**The task:**
Find the word "resource" below. Copy each line that has it.

Dataset entries
►
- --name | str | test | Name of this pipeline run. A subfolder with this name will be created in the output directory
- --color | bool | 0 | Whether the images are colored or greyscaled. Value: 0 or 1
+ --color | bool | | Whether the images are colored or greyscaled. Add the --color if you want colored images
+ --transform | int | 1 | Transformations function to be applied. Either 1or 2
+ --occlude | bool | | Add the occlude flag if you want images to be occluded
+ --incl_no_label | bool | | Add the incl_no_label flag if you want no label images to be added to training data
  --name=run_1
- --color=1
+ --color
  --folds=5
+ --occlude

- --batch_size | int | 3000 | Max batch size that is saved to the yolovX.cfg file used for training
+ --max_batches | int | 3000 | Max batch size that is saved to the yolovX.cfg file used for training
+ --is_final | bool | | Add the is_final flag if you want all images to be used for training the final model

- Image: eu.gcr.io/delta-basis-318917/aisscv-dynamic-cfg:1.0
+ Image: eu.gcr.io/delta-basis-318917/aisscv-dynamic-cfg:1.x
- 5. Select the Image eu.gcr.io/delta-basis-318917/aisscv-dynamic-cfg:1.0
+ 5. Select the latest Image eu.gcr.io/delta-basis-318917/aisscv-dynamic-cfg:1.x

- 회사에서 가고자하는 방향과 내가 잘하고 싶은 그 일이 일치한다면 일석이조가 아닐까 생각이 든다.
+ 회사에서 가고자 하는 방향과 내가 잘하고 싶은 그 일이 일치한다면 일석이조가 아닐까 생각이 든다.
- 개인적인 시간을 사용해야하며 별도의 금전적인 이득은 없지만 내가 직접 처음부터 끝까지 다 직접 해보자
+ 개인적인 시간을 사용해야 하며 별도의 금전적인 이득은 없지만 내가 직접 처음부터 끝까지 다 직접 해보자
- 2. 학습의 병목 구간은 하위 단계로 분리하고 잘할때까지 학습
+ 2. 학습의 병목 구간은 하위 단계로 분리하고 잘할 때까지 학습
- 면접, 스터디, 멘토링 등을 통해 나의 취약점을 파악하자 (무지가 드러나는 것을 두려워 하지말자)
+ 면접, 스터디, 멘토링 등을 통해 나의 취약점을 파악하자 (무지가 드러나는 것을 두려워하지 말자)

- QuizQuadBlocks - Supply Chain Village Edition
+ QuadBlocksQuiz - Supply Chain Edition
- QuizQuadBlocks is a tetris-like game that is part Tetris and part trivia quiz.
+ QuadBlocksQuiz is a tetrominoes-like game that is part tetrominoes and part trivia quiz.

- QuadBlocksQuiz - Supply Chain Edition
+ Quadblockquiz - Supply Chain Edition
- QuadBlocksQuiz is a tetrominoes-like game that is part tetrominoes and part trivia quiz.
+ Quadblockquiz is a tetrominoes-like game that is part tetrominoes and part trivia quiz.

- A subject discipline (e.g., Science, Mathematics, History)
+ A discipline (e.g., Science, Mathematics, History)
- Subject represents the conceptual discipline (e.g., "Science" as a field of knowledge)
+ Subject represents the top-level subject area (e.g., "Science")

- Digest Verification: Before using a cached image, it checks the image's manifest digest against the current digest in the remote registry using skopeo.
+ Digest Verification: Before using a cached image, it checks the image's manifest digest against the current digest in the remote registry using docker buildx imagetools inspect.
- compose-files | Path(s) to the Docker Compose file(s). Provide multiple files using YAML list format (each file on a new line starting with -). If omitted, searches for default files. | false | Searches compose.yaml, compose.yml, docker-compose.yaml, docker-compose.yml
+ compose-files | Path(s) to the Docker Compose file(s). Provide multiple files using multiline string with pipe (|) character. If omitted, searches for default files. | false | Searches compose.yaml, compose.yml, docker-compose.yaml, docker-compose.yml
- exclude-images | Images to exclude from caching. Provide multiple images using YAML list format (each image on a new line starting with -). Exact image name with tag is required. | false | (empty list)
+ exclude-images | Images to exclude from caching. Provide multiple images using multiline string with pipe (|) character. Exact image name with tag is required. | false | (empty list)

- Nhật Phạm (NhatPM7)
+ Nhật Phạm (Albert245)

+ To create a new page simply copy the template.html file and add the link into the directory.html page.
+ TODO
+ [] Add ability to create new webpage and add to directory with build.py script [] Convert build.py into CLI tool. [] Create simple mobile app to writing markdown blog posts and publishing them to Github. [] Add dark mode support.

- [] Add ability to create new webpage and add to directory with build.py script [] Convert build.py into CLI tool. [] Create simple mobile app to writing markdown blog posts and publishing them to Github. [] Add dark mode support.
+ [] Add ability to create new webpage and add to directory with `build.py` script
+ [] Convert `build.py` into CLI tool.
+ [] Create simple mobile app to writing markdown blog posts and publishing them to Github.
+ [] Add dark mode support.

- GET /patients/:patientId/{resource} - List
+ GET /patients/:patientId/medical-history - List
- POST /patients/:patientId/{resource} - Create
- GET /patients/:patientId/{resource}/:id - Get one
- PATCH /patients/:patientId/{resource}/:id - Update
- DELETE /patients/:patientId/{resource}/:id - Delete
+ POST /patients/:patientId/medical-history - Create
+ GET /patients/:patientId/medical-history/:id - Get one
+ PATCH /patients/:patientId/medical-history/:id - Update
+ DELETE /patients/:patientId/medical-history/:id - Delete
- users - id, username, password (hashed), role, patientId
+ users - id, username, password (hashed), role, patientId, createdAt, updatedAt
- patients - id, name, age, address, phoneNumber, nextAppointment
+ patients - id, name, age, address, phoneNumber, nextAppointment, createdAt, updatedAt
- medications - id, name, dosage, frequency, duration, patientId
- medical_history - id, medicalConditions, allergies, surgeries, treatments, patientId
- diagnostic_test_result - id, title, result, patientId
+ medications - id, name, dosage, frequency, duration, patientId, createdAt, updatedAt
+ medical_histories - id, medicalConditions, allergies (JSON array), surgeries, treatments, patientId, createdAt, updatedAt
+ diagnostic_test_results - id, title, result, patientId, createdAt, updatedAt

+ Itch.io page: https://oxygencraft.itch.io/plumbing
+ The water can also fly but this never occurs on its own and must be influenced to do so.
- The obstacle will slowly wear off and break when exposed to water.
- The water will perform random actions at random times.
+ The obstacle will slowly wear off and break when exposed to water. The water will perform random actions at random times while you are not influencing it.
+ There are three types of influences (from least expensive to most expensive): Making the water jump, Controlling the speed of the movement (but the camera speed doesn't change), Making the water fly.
◄
**Answer section:**
- GET /patients/:patientId/{resource} - List
- POST /patients/:patientId/{resource} - Create
- GET /patients/:patientId/{resource}/:id - Get one
- PATCH /patients/:patientId/{resource}/:id - Update
- DELETE /patients/:patientId/{resource}/:id - Delete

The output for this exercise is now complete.